Sant’Egidio: la chiusura delle RSA è auspicabile
Una posizione nettamente più critica è quella assunta dalla Comunità di Sant’Egidio, da sempre favorevole alla chiusura delle RSA e al superamento del sistema della residenzialità e a un rafforzamento dei servizi specifici per gli anziani, in primo luogo le cure domiciliari. «L’istituzionalizzazione non può e non deve essere l’unica soluzione possibile», sottolinea Giancarlo Penza, coordinatore del servizio anziani della Comunità. «Da sempre infatti noi siamo contrari alle RSA, luoghi dove è difficilissimo trovare buone pratiche, ma anche laddove ci fossero, si fondano comunque su un modello spersonalizzato quasi per natura.
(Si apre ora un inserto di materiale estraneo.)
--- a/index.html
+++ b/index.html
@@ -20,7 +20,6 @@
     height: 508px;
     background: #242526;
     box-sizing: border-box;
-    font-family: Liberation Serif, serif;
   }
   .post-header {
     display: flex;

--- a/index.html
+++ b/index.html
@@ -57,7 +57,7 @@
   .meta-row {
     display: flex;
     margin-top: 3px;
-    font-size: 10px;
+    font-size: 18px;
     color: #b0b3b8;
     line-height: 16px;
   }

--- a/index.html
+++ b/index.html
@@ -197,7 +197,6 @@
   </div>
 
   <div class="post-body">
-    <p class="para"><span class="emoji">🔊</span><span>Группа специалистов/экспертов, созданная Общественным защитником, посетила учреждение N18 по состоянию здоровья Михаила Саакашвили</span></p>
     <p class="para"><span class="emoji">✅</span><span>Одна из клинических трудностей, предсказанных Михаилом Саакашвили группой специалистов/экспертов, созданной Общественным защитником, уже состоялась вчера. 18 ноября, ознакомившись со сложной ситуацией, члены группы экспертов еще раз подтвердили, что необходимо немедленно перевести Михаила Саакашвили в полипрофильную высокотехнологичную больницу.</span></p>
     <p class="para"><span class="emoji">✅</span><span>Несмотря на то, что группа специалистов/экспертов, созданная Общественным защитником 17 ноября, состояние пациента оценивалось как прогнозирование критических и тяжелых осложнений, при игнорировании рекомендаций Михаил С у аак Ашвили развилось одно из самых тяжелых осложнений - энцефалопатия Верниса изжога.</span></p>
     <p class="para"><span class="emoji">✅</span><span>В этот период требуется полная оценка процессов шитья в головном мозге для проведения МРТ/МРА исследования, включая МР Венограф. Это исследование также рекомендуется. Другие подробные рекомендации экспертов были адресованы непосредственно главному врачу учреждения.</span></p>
A ciò si aggiunge il fatto che queste strutture, già da tempo sottoposte a una privatizzazione selvaggia, vengono gestite in base a economie di scala che necessariamente limitano la libertà degli ospiti».
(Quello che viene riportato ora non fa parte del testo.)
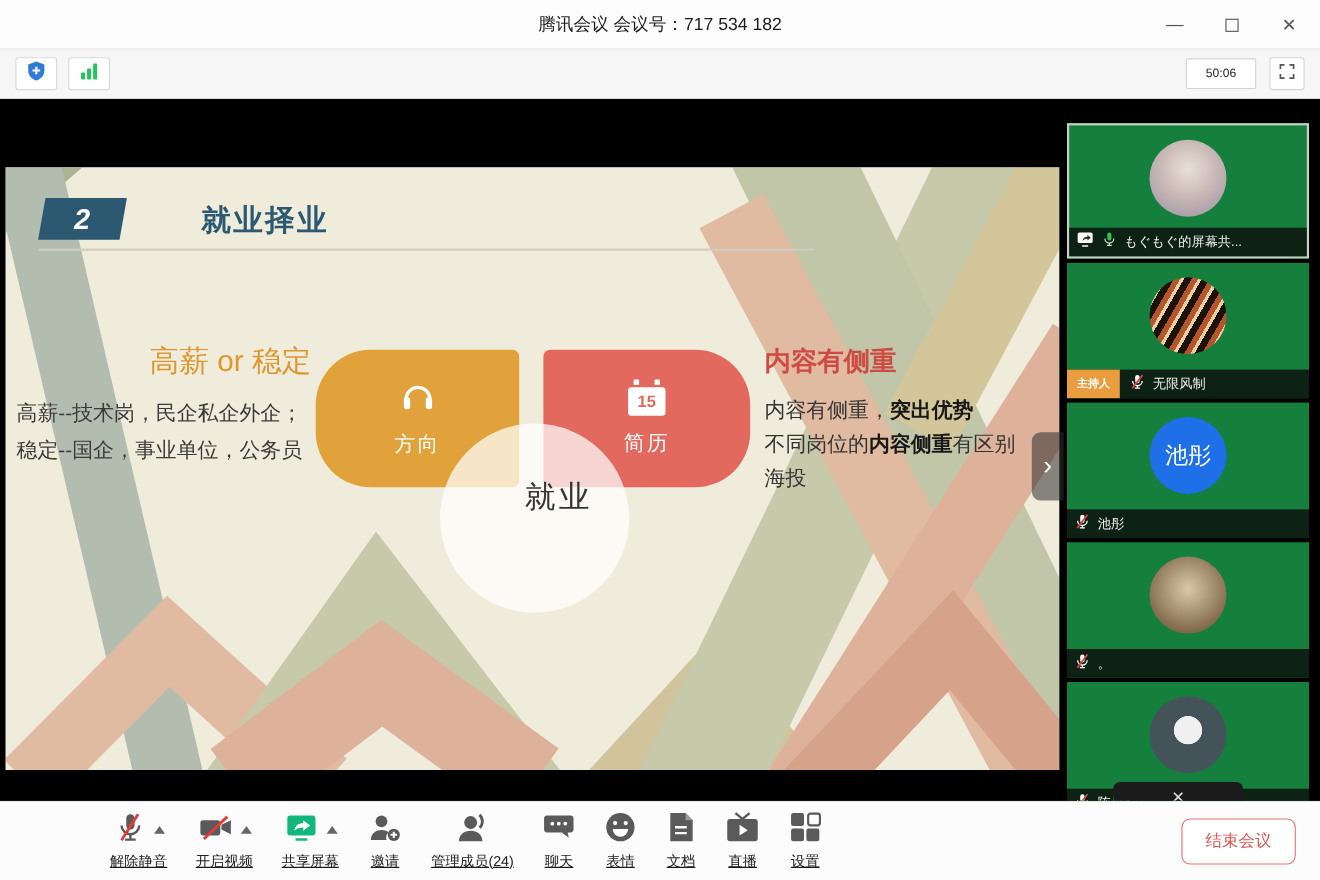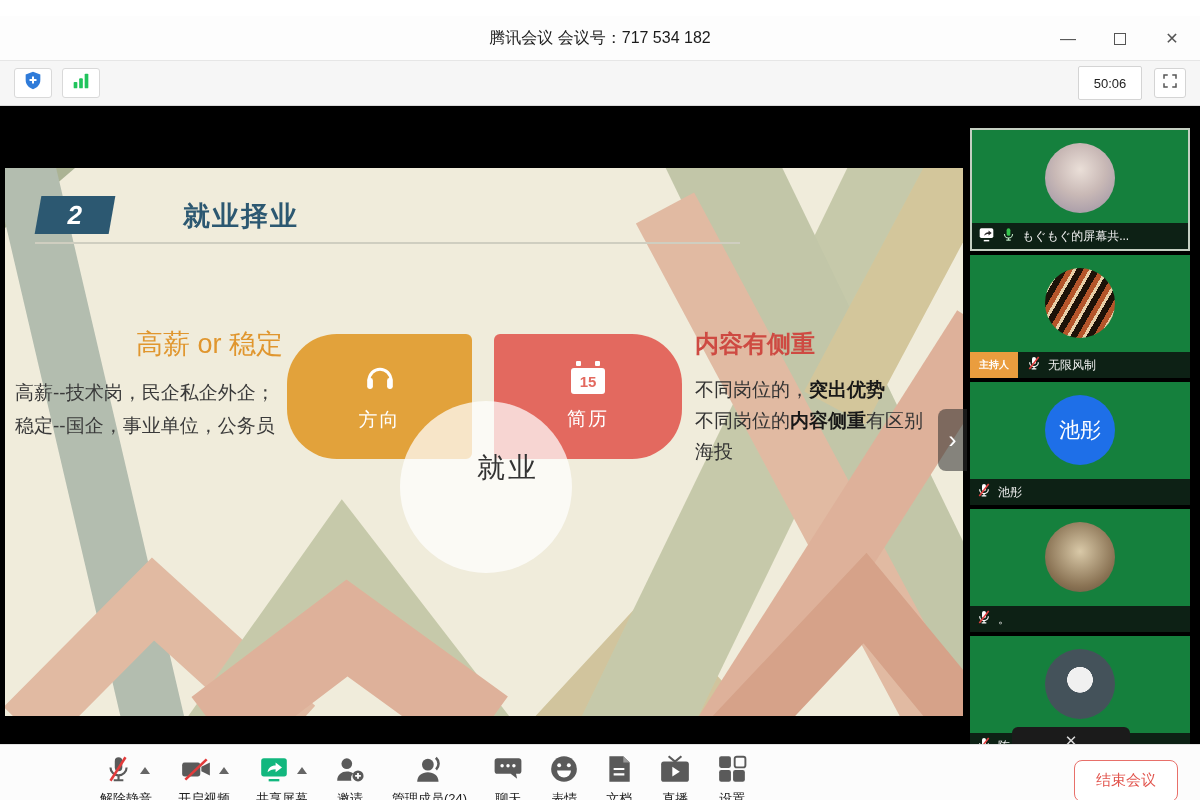--- a/index.html
+++ b/index.html
@@ -8,7 +8,7 @@
 
   
   #titlebar { height:45px; background:#fdfdfd; border-bottom:1px solid #e6e6e6;
-    position:relative; display:flex; align-items:center; justify-content:center;margin-top:16px; }
+    position:relative; display:flex; align-items:center; justify-content:center; }
   #titlebar .title { font-size:16px; color:#1b1b1b; }
   .winctrls { position:absolute; right:14px; top:0; height:45px; display:flex; align-items:center; gap:24px; }
   .winbtn { width:28px; height:28px; display:flex; align-items:center; justify-content:center;

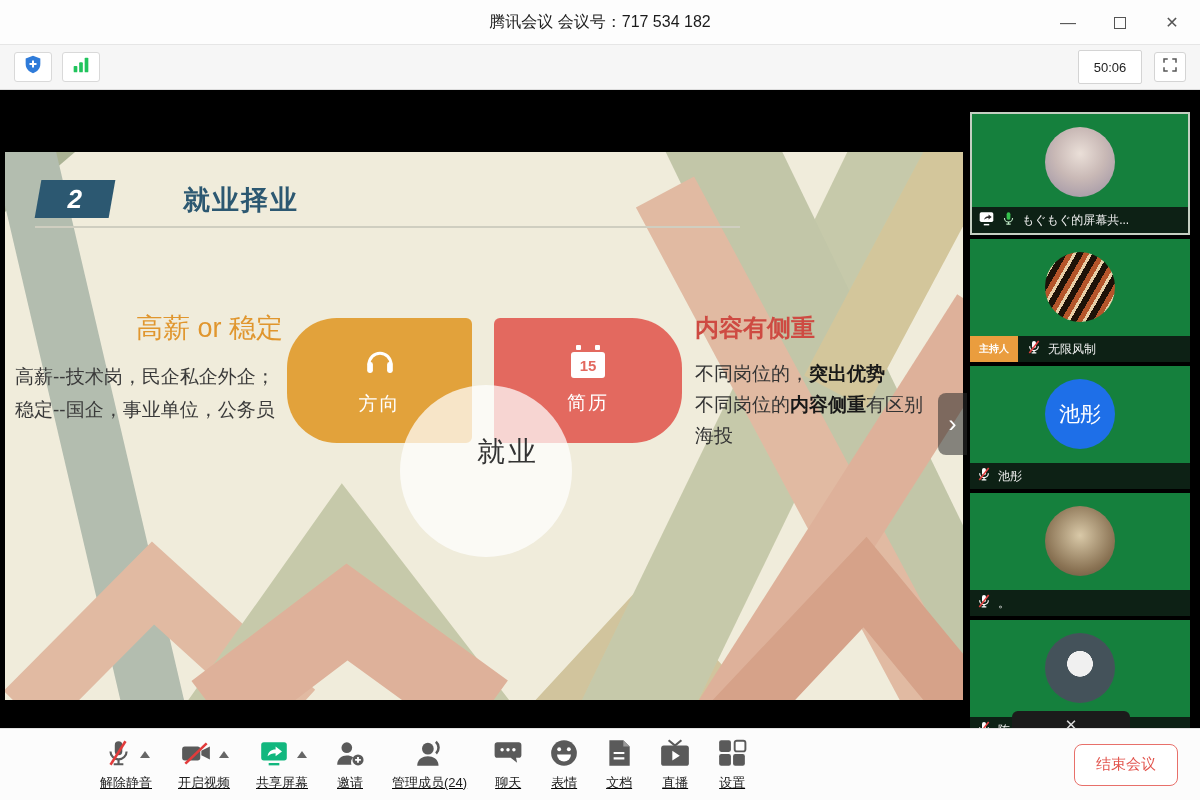--- a/index.html
+++ b/index.html
@@ -21,8 +21,8 @@
   .sbox { width:38px; height:30px; background:#fff; border:1px solid #d9d9d9; border-radius:3px;
     display:flex; align-items:center; justify-content:center; margin-right:10px; cursor:pointer; }
   .spacer { flex:1; }
-  .timerbox { min-width:64px; height:34px; background:#fff; border:1px solid #d4d4d4; border-radius:2px;
-    display:flex; align-items:center; justify-content:center; font-size:13px; color:#222; margin-right:12px; }
+  .timerbox { min-width:64px; height:28px; background:#fff; border:1px solid #d4d4d4; border-radius:2px;
+    display:flex; align-items:center; justify-content:center; font-size:11px; color:#222; margin-right:12px; }
   .fsbox { width:32px; height:30px; background:#fff; border:1px solid #d4d4d4; border-radius:3px;
     display:flex; align-items:center; justify-content:center; cursor:pointer; }
 

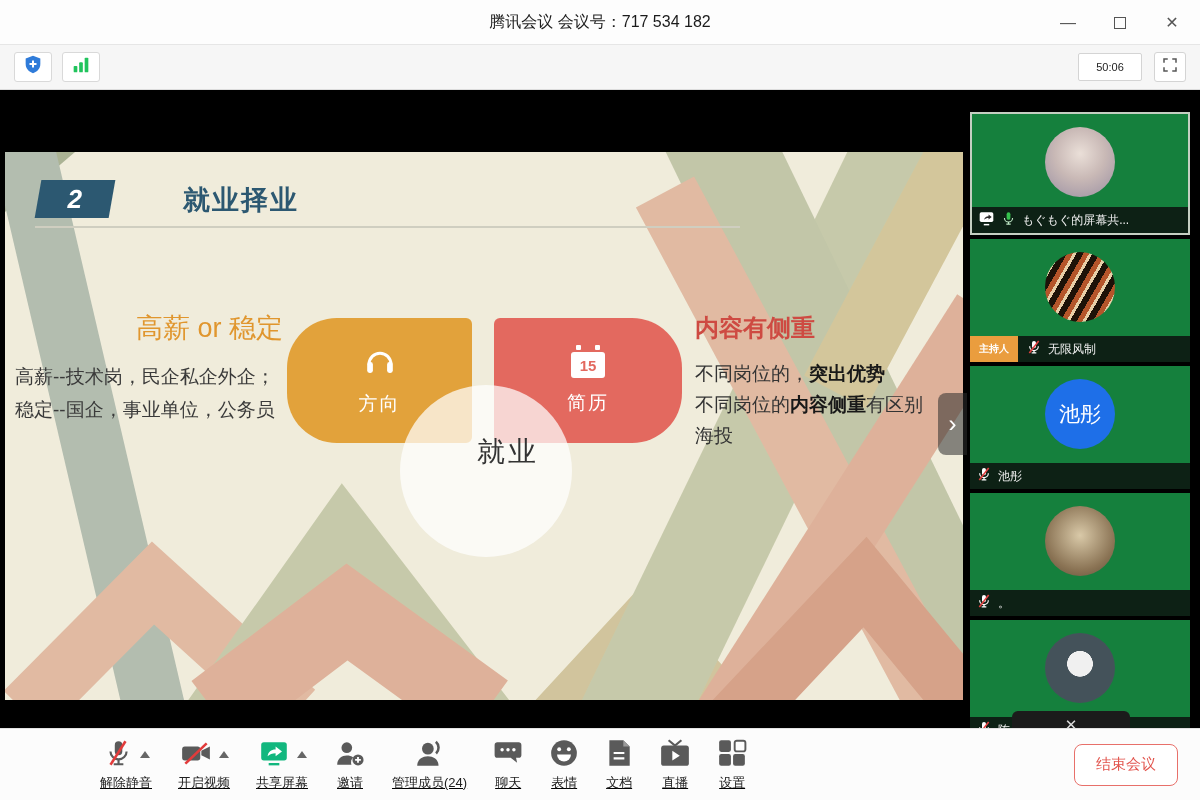--- a/index.html
+++ b/index.html
@@ -205,7 +205,7 @@
 
       <div class="right-block">
         <div class="rh">内容有侧重</div>
-        <div class="ln"><span>不同岗位的，</span><b>突出优势</b></div>
+        <div class="ln"><span>内容有侧重，</span><b>突出优势</b></div>
         <div class="ln"><span>不同岗位的</span><b>内容侧重</b><span>有区别</span></div>
         <div class="ln">海投</div>
       </div>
Da qui la proposta della Comunità trasteverina di portare dal 3% attuale ad almeno al 10% la quota di anziani che può essere seguita da un servizio di assistenza domiciliare integrata.
Aiutare gli anziani dunque a restare nelle loro case, nel loro tessuto familiare o quanto meno sociale: questo l’obiettivo che ha spinto Sant’Egidio a incentivare e attuare soluzioni abitative alternative, come il co-housing, dove gli anziani uniscono le proprie risorse e decidono di andare a vivere insieme, per condividere le spese per l’affitto e l’assistenza, ma anche per vincere la solitudine. «Rientrano in questo modello di convivenza anche i condomini protetti e le case famiglia», riferisce il coordinatore. «A Roma sono almeno 40 i nuclei di co-housing che si sono formati in questi anni e che continuiamo a sostenere e a monitorare. Una caratteristica molto importante di questa esperienza è che l’anziano resta inserito all’interno di un contesto urbano che favorisce la sua integrazione».
Un modello virtuoso, insomma, quello del co-housing, che se coltivato potrebbe segnare un’inversione di tendenza in direzione della dignità dell’anziano e dei suoi profondi bisogni abitativi.